Filed in archive Synthetic biology by Eric Roston on November 15, 2006

Is that a banana in your e-coli or are you just happy to see me?
It's not a joke. It's synthetic biology, an emerging field that now offers biologists the ease of ordering "consumer-off-the-shelf" DNA sequences known to perform specific functions. MIT's Drew Endy is leading a program to label and standardize genetic material analogous to the way hardware stores offer standardized nuts and bolts. Instead of slaving for months to build GCTA GTCG ATCG TAGC TTGC TATG GCT [...] GCTA GTC GAT CGT AGC TTT CGAT CGTA GCTT GCTATG, biologists can just order "Part I6060." Consumers wouldn't actually buy these parts, but labs can now search an online catalogue of BioBricks and choose what they need for an experiment. The sequences are synthesized directly into the familiar sugar-phosphate backbones linked by purines and pyramidines--DNA--and grafted usually into an e-coli bacterium.

Last week, a team of Slovenian undergrads won MIT's iGEM competition by reconfiguring a mammalian cell (no mention of whose) using BioBricks.
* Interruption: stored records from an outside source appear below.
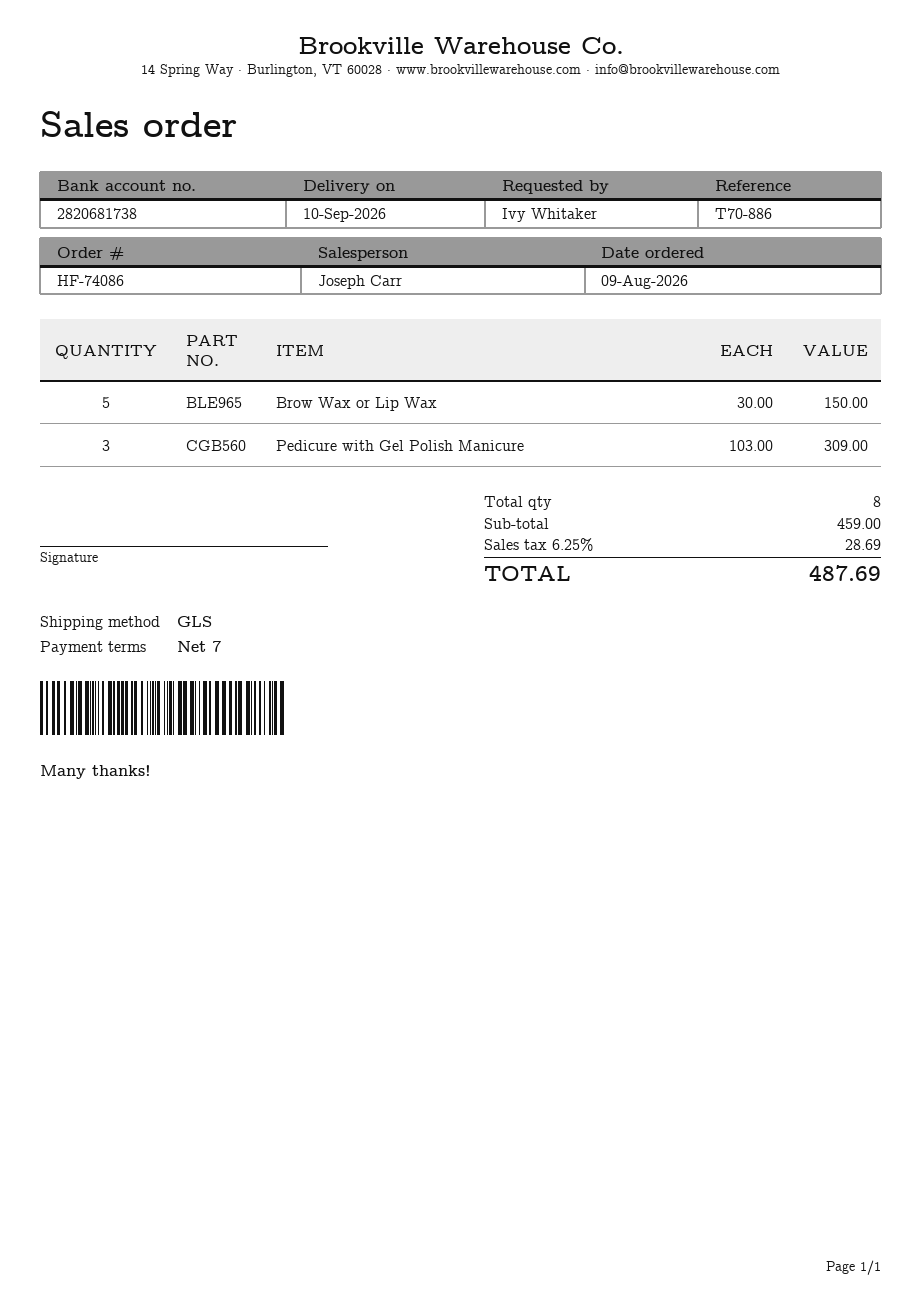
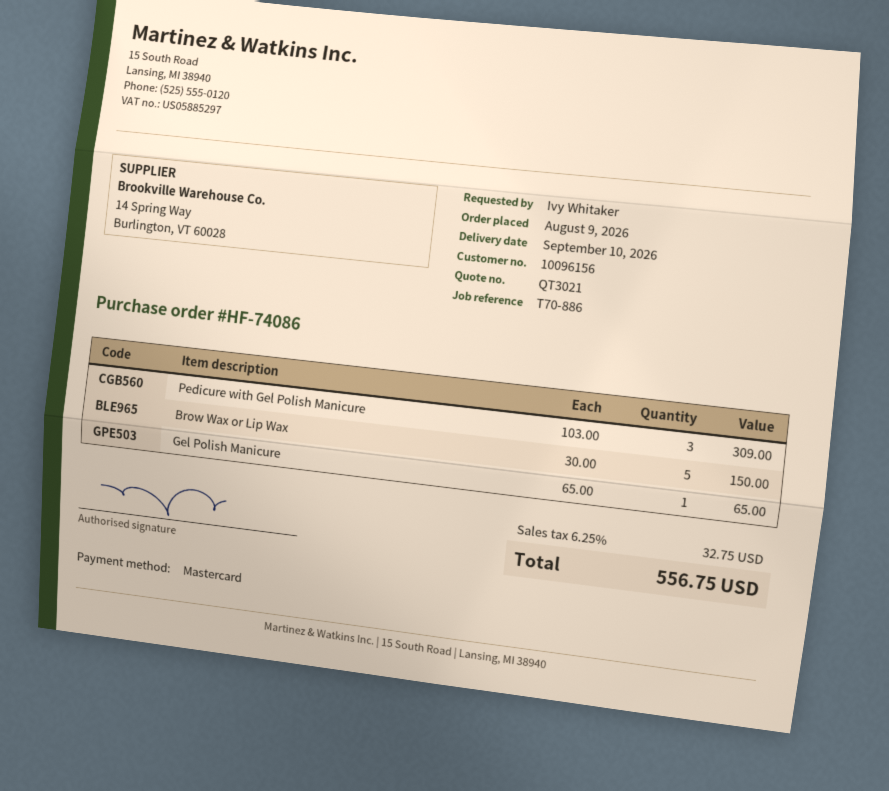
Gel Polish Manicure: none -> 1 x 65.00 = 65.00
tax: 6.25% = 28.69 -> 6.25% = 32.75
total: 487.69 -> 556.75

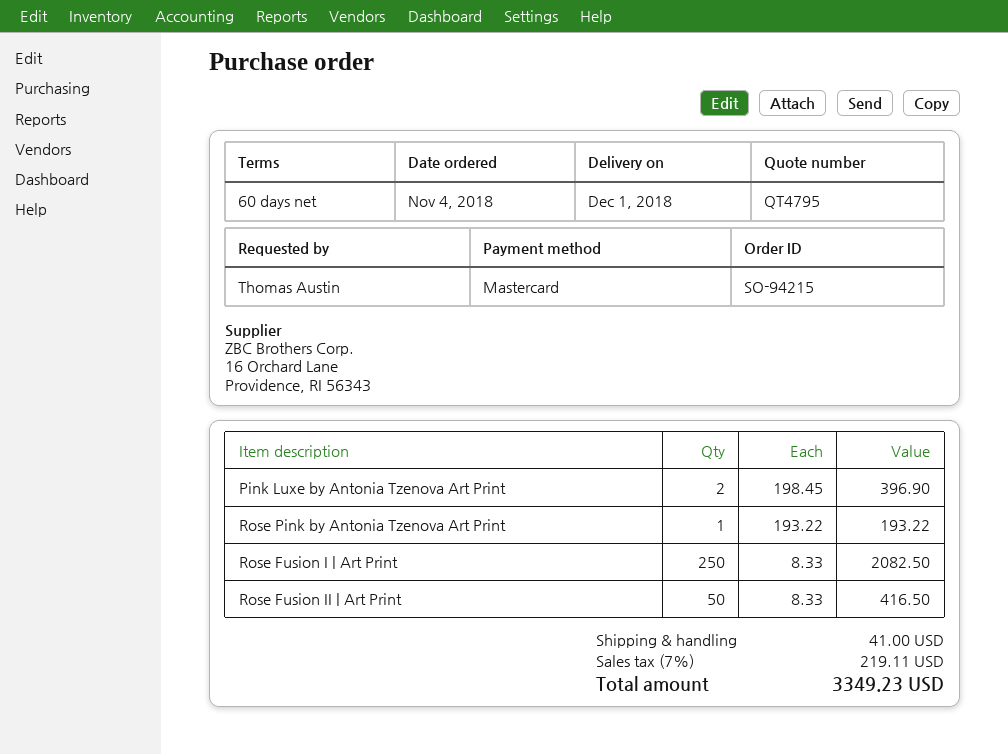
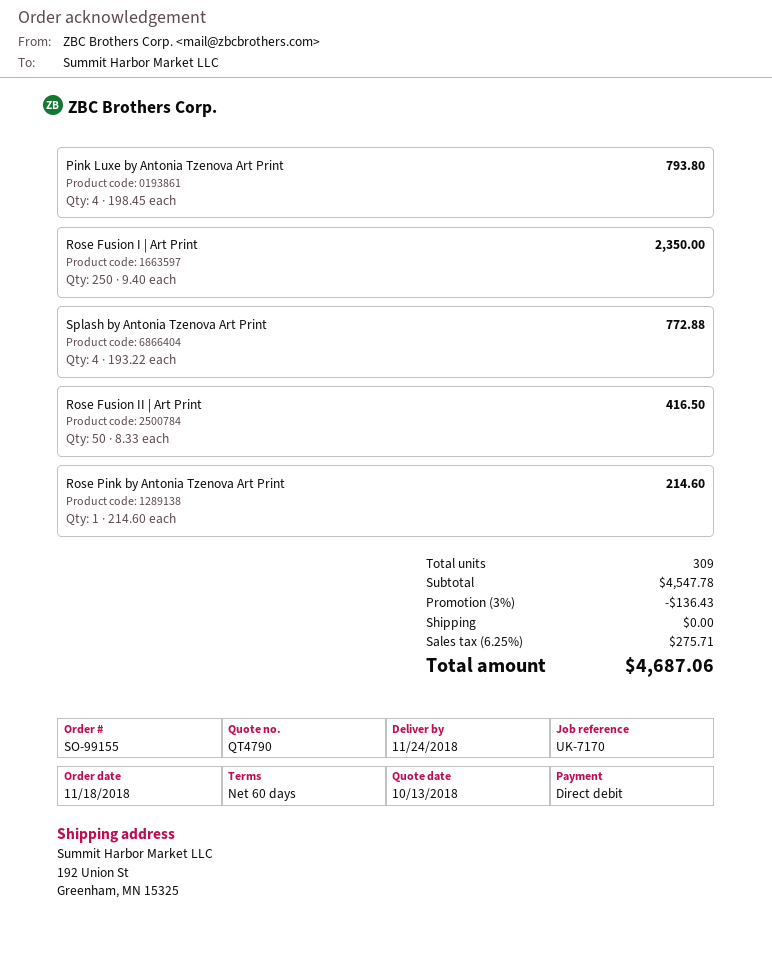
quote number: QT4795 -> QT4790
order number: SO-94215 -> SO-99155
order date: 2018-11-04 -> 2018-11-18
delivery date: 2018-12-01 -> 2018-11-24
payment method: Mastercard -> direct debit
Pink Luxe by Antonia Tzenova Art Print: 2 x 198.45 = 396.90 -> 4 x 198.45 = 793.80
Rose Pink by Antonia Tzenova Art Print: 1 x 193.22 = 193.22 -> 1 x 214.60 = 214.60
Rose Fusion I | Art Print: 250 x 8.33 = 2082.50 -> 250 x 9.40 = 2350.00
Splash by Antonia Tzenova Art Print: none -> 4 x 193.22 = 772.88
discount: none -> 3% = 136.43
shipping: 41.00 -> 0.00
tax: 7% = 219.11 -> 6.25% = 275.71
total: 3349.23 -> 4687.06

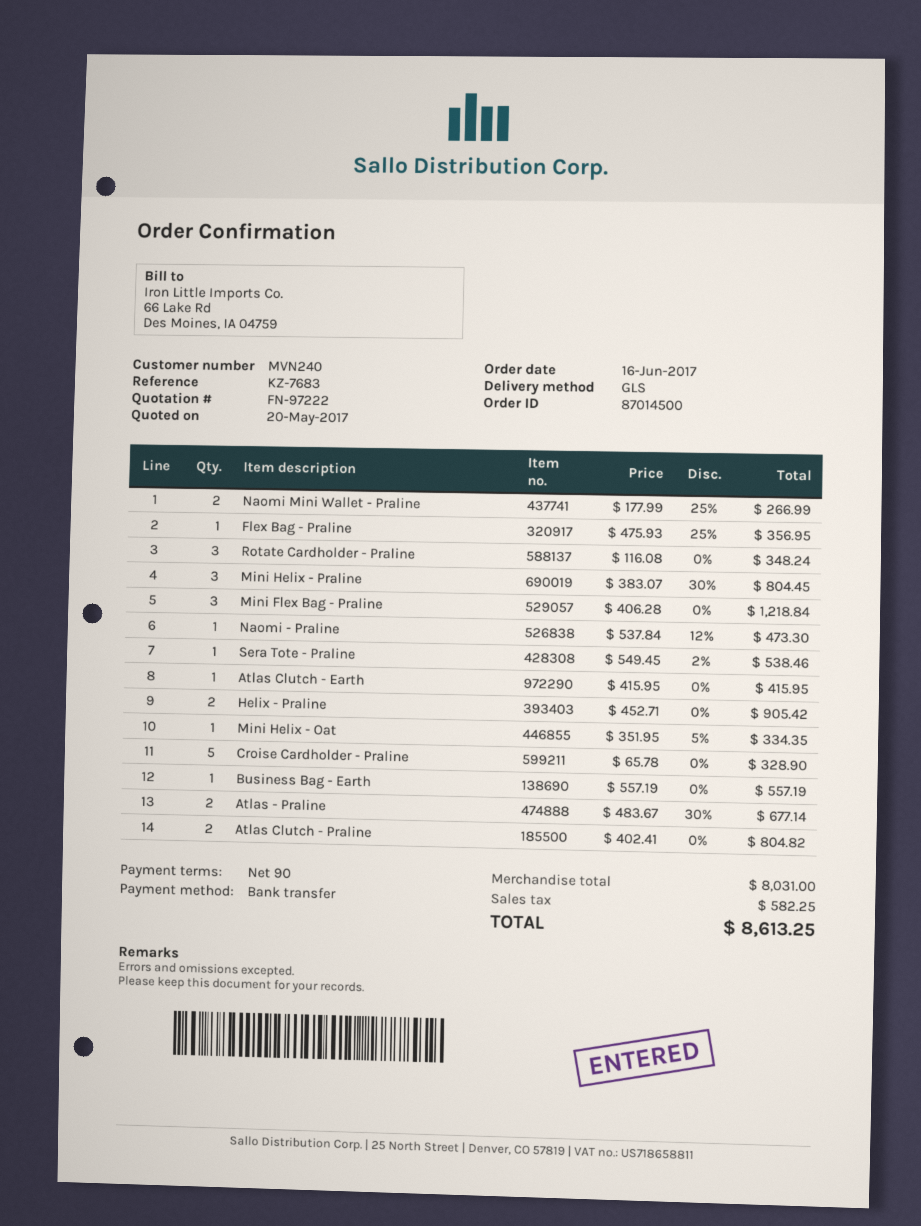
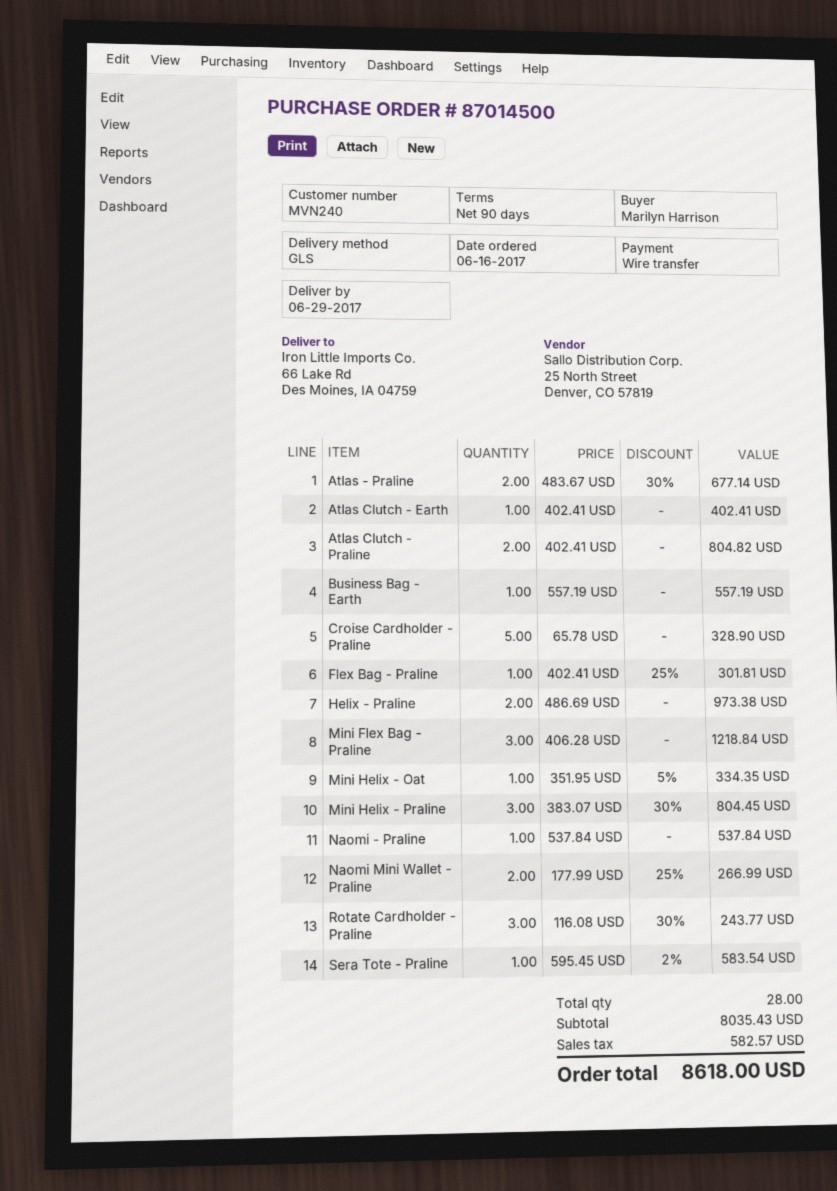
Flex Bag - Praline: 1 x 475.93 - 25% = 356.95 -> 1 x 402.41 - 25% = 301.81
Rotate Cardholder - Praline: 3 x 116.08 = 348.24 -> 3 x 116.08 - 30% = 243.77
Naomi - Praline: 1 x 537.84 - 12% = 473.30 -> 1 x 537.84 = 537.84
Sera Tote - Praline: 1 x 549.45 - 2% = 538.46 -> 1 x 595.45 - 2% = 583.54
Atlas Clutch - Earth: 1 x 415.95 = 415.95 -> 1 x 402.41 = 402.41
Helix - Praline: 2 x 452.71 = 905.42 -> 2 x 486.69 = 973.38
subtotal: 8031.00 -> 8035.43
tax: 582.25 -> 582.57
total: 8613.25 -> 8618.00

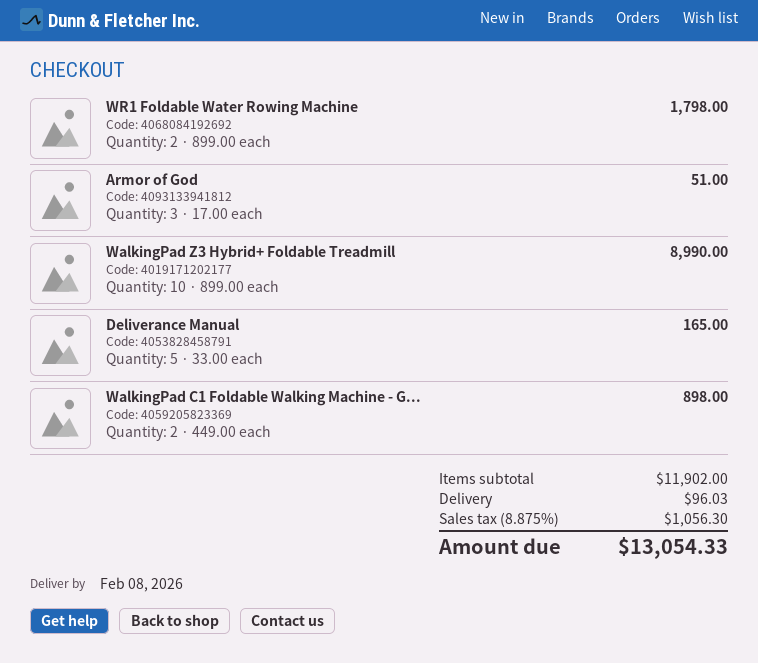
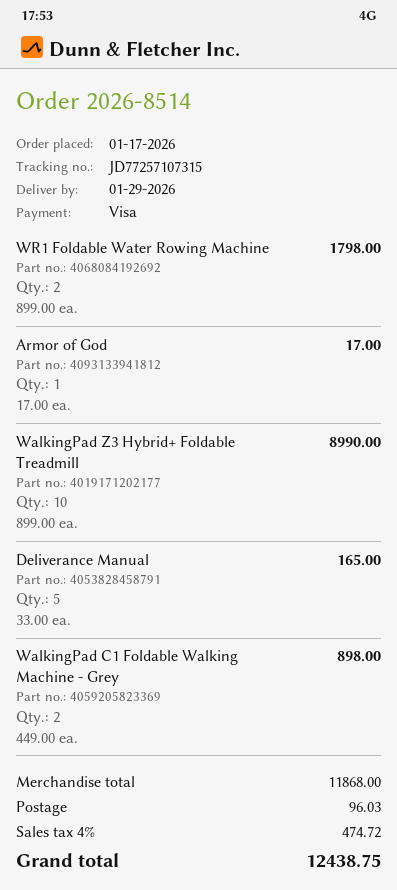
delivery date: 2026-02-08 -> 2026-01-29
Armor of God: 3 x 17.00 = 51.00 -> 1 x 17.00 = 17.00
subtotal: 11902.00 -> 11868.00
tax: 8.875% = 1056.30 -> 4% = 474.72
total: 13054.33 -> 12438.75

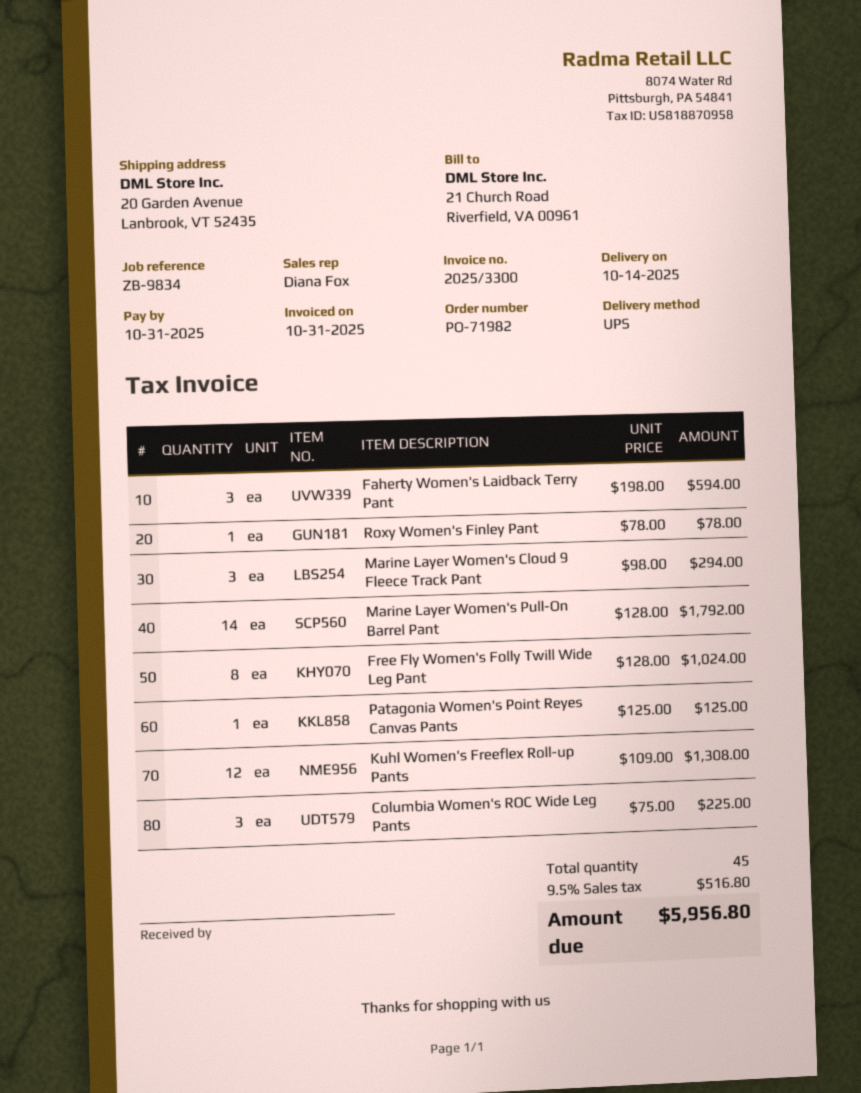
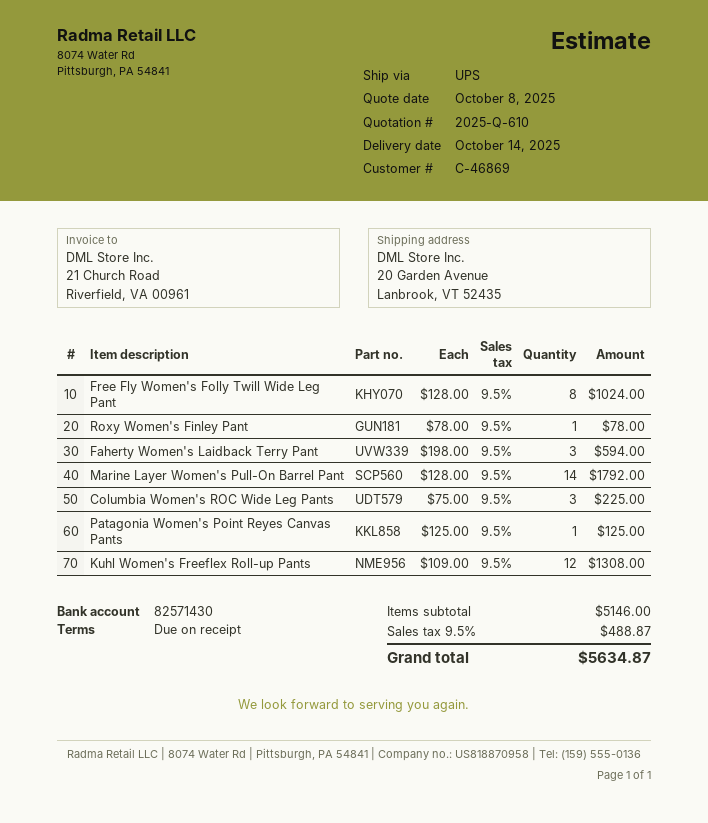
Marine Layer Women's Cloud 9 Fleece Track Pant: 3 x 98.00 = 294.00 -> none
tax: 9.5% = 516.80 -> 9.5% = 488.87
total: 5956.80 -> 5634.87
The Slovenes' bug is programmed to sense and and shut-down the runaway immune system reaction that leads to sepsis. Endy and other leading figures in synthetic biology hope the standardization will facilitate the discovery or invention of world-altering medicines and tools.

For their labor, the Slovenian team won a large aluminum Lego brick. The MIT home team, named "Eau d'ecoli," constructed a bacterium that smells like mintlinks while growing and like banana when it has matured. The perfumery won't prevent sepsis, but might help e-coli score on a Saturday night... Damn! They're self-replicating. No need. Mammalian cells, part of the biological domain Eukarya, are larger and more complicated than bacteria, largely because they acquired and annexed entire bacterial genomes during evolution.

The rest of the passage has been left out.